**Description of the task:** Which lines of the entries below contain the string "after"? Copy each one.

_____

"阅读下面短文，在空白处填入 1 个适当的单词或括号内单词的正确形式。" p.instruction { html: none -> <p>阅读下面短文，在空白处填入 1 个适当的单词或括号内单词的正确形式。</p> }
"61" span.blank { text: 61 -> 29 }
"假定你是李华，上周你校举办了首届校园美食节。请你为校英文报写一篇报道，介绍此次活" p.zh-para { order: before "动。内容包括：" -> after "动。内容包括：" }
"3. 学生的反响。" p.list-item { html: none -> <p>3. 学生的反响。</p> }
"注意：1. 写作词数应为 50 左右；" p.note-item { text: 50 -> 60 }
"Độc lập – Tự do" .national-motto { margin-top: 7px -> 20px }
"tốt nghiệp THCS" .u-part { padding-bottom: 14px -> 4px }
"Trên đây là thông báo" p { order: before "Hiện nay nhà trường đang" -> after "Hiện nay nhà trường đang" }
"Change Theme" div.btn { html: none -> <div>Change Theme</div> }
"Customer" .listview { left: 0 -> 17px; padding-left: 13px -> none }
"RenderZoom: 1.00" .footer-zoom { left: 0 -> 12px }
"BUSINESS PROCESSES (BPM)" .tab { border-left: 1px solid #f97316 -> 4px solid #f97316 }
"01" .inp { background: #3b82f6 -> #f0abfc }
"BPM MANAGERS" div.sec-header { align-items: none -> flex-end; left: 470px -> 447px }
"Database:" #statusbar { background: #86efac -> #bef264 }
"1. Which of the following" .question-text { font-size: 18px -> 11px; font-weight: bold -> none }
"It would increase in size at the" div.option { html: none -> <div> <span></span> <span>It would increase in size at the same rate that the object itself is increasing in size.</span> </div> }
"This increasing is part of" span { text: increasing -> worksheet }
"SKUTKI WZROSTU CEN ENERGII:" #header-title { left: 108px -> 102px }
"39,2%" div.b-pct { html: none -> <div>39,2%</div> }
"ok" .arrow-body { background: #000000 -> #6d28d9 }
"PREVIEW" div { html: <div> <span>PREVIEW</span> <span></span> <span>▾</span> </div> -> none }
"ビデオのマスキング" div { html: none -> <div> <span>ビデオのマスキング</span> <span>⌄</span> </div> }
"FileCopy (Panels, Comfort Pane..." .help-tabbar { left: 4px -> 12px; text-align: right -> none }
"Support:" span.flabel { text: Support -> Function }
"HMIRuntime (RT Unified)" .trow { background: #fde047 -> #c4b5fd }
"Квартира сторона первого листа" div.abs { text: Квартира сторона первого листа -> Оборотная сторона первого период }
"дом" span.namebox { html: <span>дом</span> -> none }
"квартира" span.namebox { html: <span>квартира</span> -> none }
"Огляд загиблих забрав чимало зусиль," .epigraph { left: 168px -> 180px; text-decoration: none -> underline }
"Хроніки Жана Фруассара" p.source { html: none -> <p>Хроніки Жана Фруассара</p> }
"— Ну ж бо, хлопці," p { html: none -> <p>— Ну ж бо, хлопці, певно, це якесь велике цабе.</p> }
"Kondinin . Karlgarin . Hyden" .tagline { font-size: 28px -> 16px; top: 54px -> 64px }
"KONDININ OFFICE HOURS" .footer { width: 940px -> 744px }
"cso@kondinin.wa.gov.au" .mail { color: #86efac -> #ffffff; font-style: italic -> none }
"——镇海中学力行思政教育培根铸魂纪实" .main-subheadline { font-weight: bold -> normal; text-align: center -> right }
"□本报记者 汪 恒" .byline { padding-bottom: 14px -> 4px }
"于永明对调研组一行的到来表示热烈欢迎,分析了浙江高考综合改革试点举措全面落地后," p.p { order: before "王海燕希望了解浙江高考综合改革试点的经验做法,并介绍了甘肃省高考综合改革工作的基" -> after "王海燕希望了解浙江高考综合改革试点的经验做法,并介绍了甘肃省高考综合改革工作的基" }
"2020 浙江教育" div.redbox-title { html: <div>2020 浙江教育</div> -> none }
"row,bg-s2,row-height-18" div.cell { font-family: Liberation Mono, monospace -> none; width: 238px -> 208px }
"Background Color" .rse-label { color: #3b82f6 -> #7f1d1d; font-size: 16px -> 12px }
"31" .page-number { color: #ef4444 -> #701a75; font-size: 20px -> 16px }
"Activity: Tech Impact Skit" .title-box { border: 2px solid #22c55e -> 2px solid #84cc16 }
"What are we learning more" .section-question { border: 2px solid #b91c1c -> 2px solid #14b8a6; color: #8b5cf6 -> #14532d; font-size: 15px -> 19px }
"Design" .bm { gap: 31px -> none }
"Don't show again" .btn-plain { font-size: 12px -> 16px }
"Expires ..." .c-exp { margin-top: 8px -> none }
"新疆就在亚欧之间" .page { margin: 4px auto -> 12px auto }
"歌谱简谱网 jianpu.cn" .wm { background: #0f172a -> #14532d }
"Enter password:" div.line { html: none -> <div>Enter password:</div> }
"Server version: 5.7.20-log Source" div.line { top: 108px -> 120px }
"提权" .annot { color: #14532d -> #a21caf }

_____

**Solution to this problem:**
"假定你是李华，上周你校举办了首届校园美食节。请你为校英文报写一篇报道，介绍此次活" p.zh-para { order: before "动。内容包括：" -> after "动。内容包括：" }
"Trên đây là thông báo" p { order: before "Hiện nay nhà trường đang" -> after "Hiện nay nhà trường đang" }
"于永明对调研组一行的到来表示热烈欢迎,分析了浙江高考综合改革试点举措全面落地后," p.p { order: before "王海燕希望了解浙江高考综合改革试点的经验做法,并介绍了甘肃省高考综合改革工作的基" -> after "王海燕希望了解浙江高考综合改革试点的经验做法,并介绍了甘肃省高考综合改革工作的基" }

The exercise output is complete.